● **EXERCISE DESCRIPTION**:
Your output must consist of the records printed verbatim, with the pictures excluded.

GIVEN RECORDS Block Start

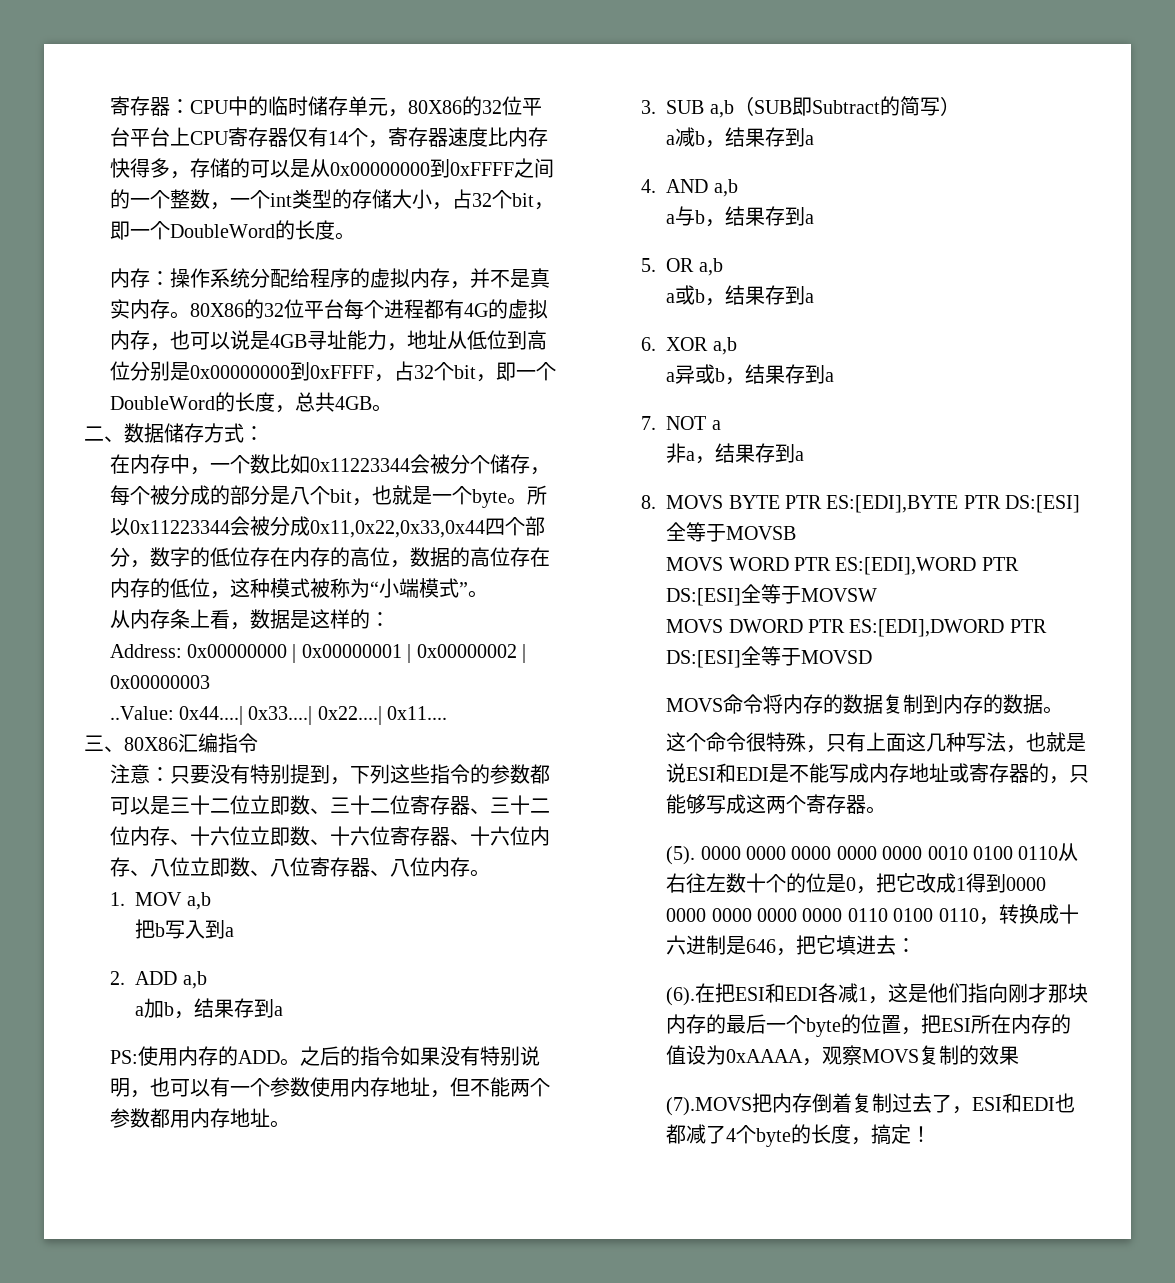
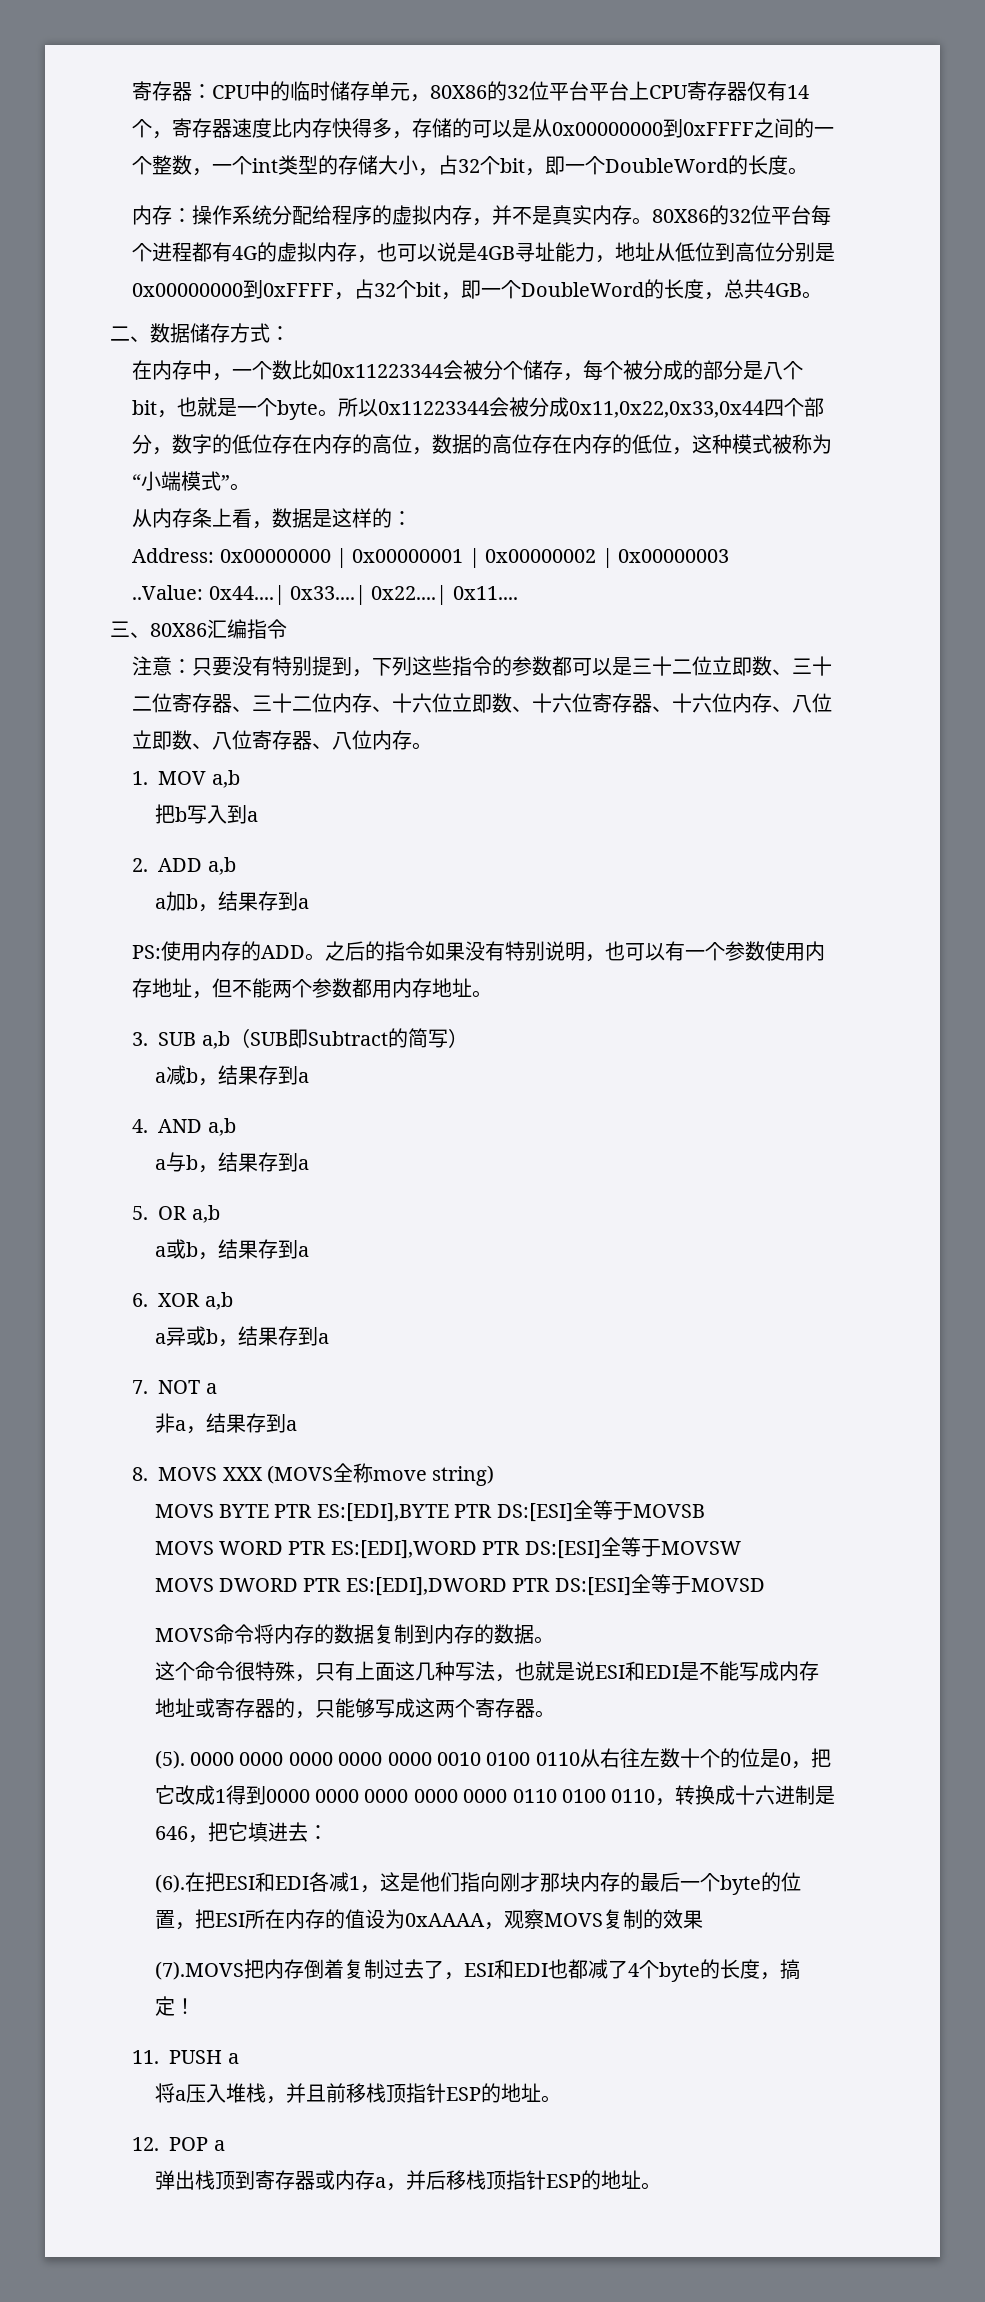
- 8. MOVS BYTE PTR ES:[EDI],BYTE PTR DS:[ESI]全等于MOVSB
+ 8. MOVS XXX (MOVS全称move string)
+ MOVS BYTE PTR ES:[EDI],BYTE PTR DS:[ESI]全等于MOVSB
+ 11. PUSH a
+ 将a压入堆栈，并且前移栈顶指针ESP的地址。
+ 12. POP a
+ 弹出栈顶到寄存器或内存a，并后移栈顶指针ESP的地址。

GIVEN RECORDS Block End

● **RESULT**:
- 8. MOVS BYTE PTR ES:[EDI],BYTE PTR DS:[ESI]全等于MOVSB
+ 8. MOVS XXX (MOVS全称move string)
+ MOVS BYTE PTR ES:[EDI],BYTE PTR DS:[ESI]全等于MOVSB
+ 11. PUSH a
+ 将a压入堆栈，并且前移栈顶指针ESP的地址。
+ 12. POP a
+ 弹出栈顶到寄存器或内存a，并后移栈顶指针ESP的地址。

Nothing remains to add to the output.